Beside them, Hergrom seemed both less and more severely hurt. He had not lost consciousness; his mind had remained clear. But the twitching of his muscles was slow to depart. Apparently, his resistance to the eel-blast had prolonged its effect upon him. His limbs were steady for the most part, but the corners of his face continued to wince and tick like an exaggerated display of trepidation.
Perhaps, Linden thought as if his grimacing were an augury, perhaps the Raver had not been defeated. Perhaps it had simply learned enough about the condition of Covenant and the ques
t and had gone to inform Lord Foul.
Then she turned to meet the return of Ceer and Bruin, Honninscrave and Seadreamer. With the Unbeliever.
They came carefully along the lifelines. Like Hergrom, Brinn suffered from erratic muscular spasms. But they were receding. Seadreamer was sorely weary after his struggles; but his solid form showed no other hurt.
Honninscrave carried Covenant. At the sight, Linden's eyes filled with tears. She had never been able to control the way her orbs misted and ran at any provocation; and now she did not try. Covenant was unchanged-as empty of mind or will as an abandoned crypt. But he was safe. Safe. When the Master set him down, she went to him at once. Though she was unacquainted with such gestures, perhaps had no right to them, she put her arms around him and did not care who saw the fervour of her embrace.

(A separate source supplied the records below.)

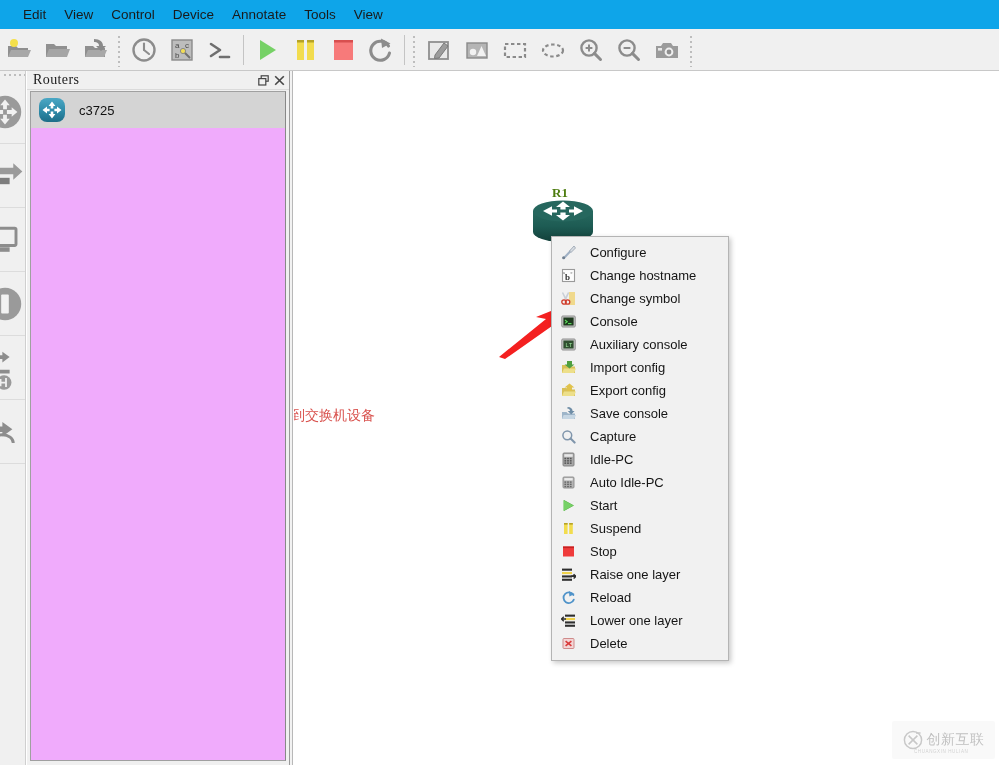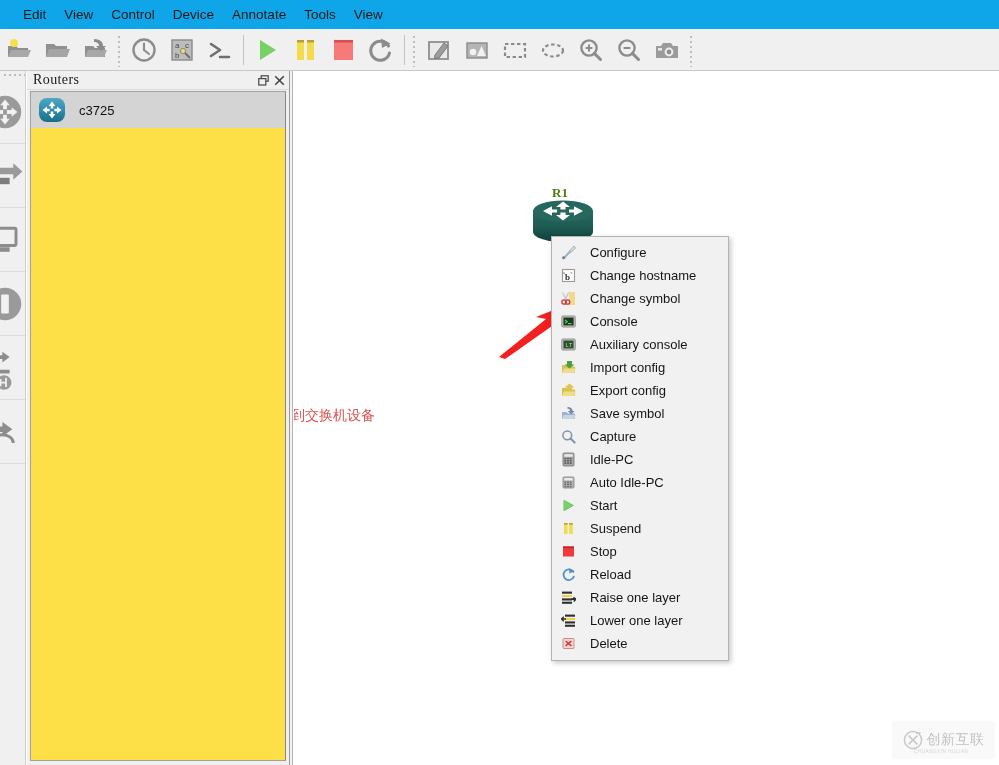--- a/index.html
+++ b/index.html
@@ -122,7 +122,7 @@
     position: absolute;
     left: 3px; top: 20px;
     width: 256px; height: 670px;
-    background: #fde047;
+    background: #f0abfc;
     border: 1px solid #a0a0a0;
     border-right-color: #888;
     box-sizing: border-box;

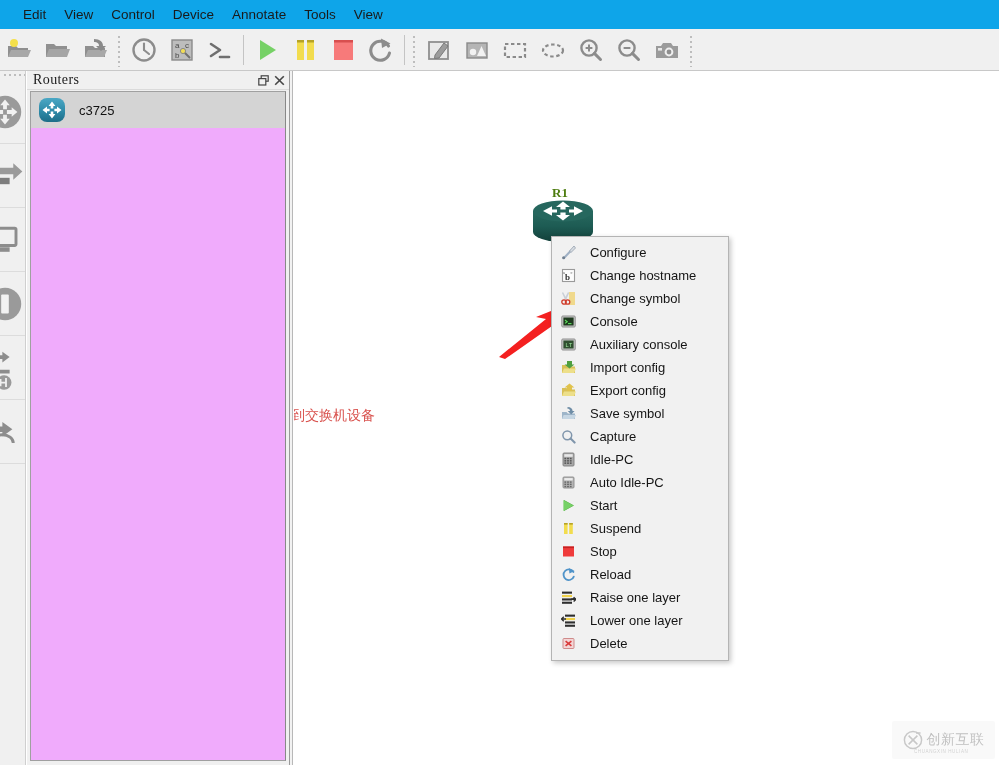--- a/index.html
+++ b/index.html
@@ -593,7 +593,7 @@
           <path d="M6.5 1 C10 1 11.6 2.8 11.6 5 L13.6 5 L10.2 8.4 L6.8 5 L9 5 C9 3.4 8 2.8 6.5 2.8 Z" fill="#6f8da6"></path>
         </svg>
       </span>
-      <span class="ctx-label">Save symbol</span>
+      <span class="ctx-label">Save console</span>
     </div>
 
     <div class="ctx-item">

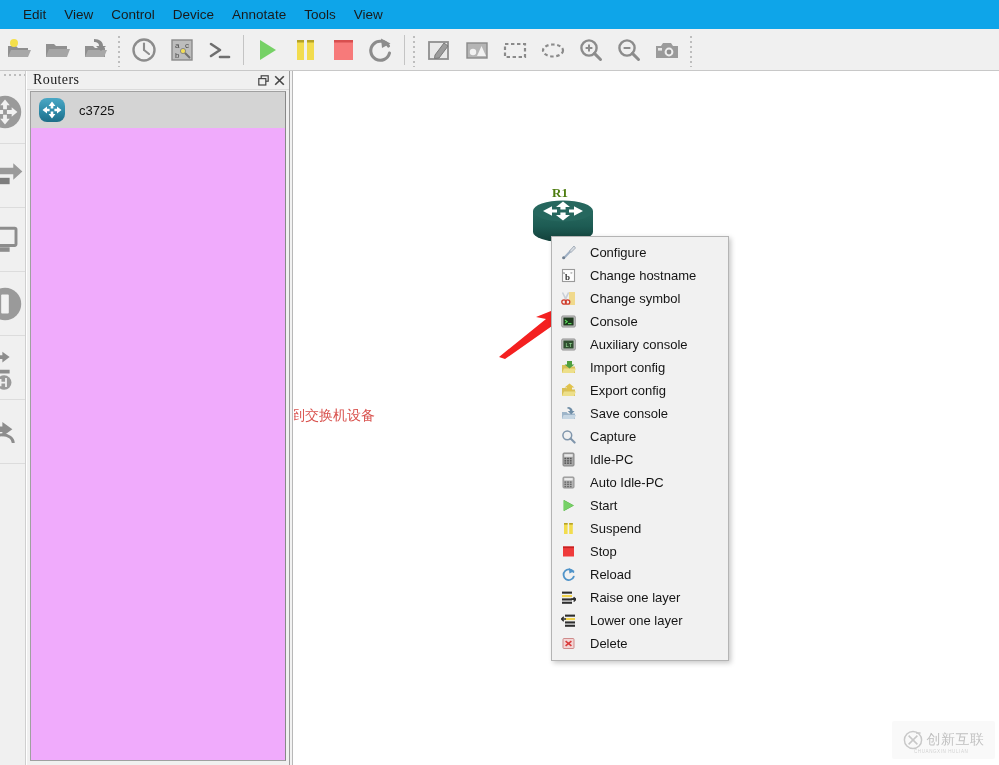--- a/index.html
+++ b/index.html
@@ -683,16 +683,6 @@
     <div class="ctx-item">
       <span class="ctx-ico">
         <svg width="15" height="15" viewBox="0 0 15 15">
-          <path d="M12.4 5 A5.3 5.3 0 1 0 12.8 9.6" fill="none" stroke="#4f93c9" stroke-width="1.8" stroke-linecap="round"></path>
-          <path d="M8 1.2 L13.6 4 L8.4 6.6 Z" fill="#4f93c9"></path>
-        </svg>
-      </span>
-      <span class="ctx-label">Reload</span>
-    </div>
-
-    <div class="ctx-item">
-      <span class="ctx-ico">
-        <svg width="15" height="15" viewBox="0 0 15 15">
           <rect x="1" y="1.6" width="10" height="2.1" fill="#2e2e2e"></rect>
           <rect x="1" y="5" width="10" height="2.1" fill="#f0d24a"></rect>
           <rect x="1" y="8.4" width="10" height="2.1" fill="#2e2e2e"></rect>
@@ -702,6 +692,16 @@
         </svg>
       </span>
       <span class="ctx-label">Raise one layer</span>
+    </div>
+
+    <div class="ctx-item">
+      <span class="ctx-ico">
+        <svg width="15" height="15" viewBox="0 0 15 15">
+          <path d="M12.4 5 A5.3 5.3 0 1 0 12.8 9.6" fill="none" stroke="#4f93c9" stroke-width="1.8" stroke-linecap="round"></path>
+          <path d="M8 1.2 L13.6 4 L8.4 6.6 Z" fill="#4f93c9"></path>
+        </svg>
+      </span>
+      <span class="ctx-label">Reload</span>
     </div>
 
     <div class="ctx-item">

But the night was long and cold, and the storm still raved like all fury incarnate. Starfare's Gem skidded in a mad rush along the seas, tenuously poised between life and death. There was nothing anybody could do except clinch survival and hope. In the bone-deep shivers which wracked her, the weariness which enervated her limbs so thoroughly that even diamondraught scarcely palliated it, Linden was surprised to find that she was as capable of hope as the Giants,
Their spirit seemed to express its essence in Honninscrave, who bore the command of the ship as if Starfare's Gem itself were indomitable. At Shipsheartthew, Galewrath no longer appeared too frozen by duty to meet the strain. Rather, her great arms gripped the spokes as if she were more indefeasible than the very storm. Brinn and Hergrom had recovered their characteristic imperviousness. The dromond lived. Hope was possible.
Yet when dawn came at last, Linden had fallen so far into bare knotted endurance that the sun took her by surprise. Stupefied by exhaustion, she did not know which astonished her more-the simple return of day, unlooked-for after the interminable battery of that night, or the fact that the sky was free of clouds.
She could hardly credit her eyes. Covered by the vessel's lee, she had not noticed that the rain had stopped sometime during the night. Now the heavens macerated from purple to blue as the sun appeared almost directly behind the Giantship's stern. The clouds were gone as if they had been worn away by the incessant tearing of the wind. And yet the gale continued to blow, unabated and unappeased.